All that is wanted is an exact copy of the lines below, starting at the one that contains "2012: none -> 90" and running to the end.
────────────────────
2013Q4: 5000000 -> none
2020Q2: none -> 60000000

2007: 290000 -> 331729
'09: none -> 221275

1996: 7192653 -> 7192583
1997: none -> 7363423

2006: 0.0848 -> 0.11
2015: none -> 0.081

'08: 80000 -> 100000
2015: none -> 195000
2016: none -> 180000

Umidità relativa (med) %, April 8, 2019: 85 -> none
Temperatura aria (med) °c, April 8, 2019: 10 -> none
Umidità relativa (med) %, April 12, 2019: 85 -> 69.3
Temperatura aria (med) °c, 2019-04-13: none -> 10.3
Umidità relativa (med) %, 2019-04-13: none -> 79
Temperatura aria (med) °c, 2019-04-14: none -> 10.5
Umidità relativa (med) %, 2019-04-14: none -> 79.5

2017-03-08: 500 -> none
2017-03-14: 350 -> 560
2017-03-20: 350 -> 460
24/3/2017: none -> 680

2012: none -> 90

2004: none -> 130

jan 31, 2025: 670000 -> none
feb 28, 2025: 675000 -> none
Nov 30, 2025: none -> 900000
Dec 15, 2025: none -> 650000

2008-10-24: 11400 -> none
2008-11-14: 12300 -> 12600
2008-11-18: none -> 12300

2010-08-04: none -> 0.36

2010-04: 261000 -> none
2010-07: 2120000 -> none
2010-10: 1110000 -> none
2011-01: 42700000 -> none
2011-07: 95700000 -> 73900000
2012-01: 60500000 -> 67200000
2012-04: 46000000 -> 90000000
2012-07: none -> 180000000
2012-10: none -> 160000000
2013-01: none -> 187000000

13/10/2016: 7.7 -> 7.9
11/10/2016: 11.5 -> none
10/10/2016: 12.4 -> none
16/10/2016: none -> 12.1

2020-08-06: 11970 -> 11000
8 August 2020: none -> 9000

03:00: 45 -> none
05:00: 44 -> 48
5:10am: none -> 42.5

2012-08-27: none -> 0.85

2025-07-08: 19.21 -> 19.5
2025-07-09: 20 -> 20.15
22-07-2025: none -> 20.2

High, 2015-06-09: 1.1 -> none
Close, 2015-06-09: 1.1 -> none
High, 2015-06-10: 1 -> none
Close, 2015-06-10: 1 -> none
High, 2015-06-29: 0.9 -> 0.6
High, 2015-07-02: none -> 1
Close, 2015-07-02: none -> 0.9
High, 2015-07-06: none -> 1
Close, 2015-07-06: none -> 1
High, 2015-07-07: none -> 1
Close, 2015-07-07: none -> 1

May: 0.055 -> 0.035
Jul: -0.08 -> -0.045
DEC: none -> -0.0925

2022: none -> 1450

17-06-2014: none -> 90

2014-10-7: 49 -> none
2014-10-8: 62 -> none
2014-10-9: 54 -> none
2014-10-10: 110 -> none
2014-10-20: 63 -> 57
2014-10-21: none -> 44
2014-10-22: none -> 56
────────────────────
▶ _RESULT OF THE EXERCISE_
2012: none -> 90

2004: none -> 130

jan 31, 2025: 670000 -> none
feb 28, 2025: 675000 -> none
Nov 30, 2025: none -> 900000
Dec 15, 2025: none -> 650000

2008-10-24: 11400 -> none
2008-11-14: 12300 -> 12600
2008-11-18: none -> 12300

2010-08-04: none -> 0.36

2010-04: 261000 -> none
2010-07: 2120000 -> none
2010-10: 1110000 -> none
2011-01: 42700000 -> none
2011-07: 95700000 -> 73900000
2012-01: 60500000 -> 67200000
2012-04: 46000000 -> 90000000
2012-07: none -> 180000000
2012-10: none -> 160000000
2013-01: none -> 187000000

13/10/2016: 7.7 -> 7.9
11/10/2016: 11.5 -> none
10/10/2016: 12.4 -> none
16/10/2016: none -> 12.1

2020-08-06: 11970 -> 11000
8 August 2020: none -> 9000

03:00: 45 -> none
05:00: 44 -> 48
5:10am: none -> 42.5

2012-08-27: none -> 0.85

2025-07-08: 19.21 -> 19.5
2025-07-09: 20 -> 20.15
22-07-2025: none -> 20.2

High, 2015-06-09: 1.1 -> none
Close, 2015-06-09: 1.1 -> none
High, 2015-06-10: 1 -> none
Close, 2015-06-10: 1 -> none
High, 2015-06-29: 0.9 -> 0.6
High, 2015-07-02: none -> 1
Close, 2015-07-02: none -> 0.9
High, 2015-07-06: none -> 1
Close, 2015-07-06: none -> 1
High, 2015-07-07: none -> 1
Close, 2015-07-07: none -> 1

May: 0.055 -> 0.035
Jul: -0.08 -> -0.045
DEC: none -> -0.0925

2022: none -> 1450

17-06-2014: none -> 90

2014-10-7: 49 -> none
2014-10-8: 62 -> none
2014-10-9: 54 -> none
2014-10-10: 110 -> none
2014-10-20: 63 -> 57
2014-10-21: none -> 44
2014-10-22: none -> 56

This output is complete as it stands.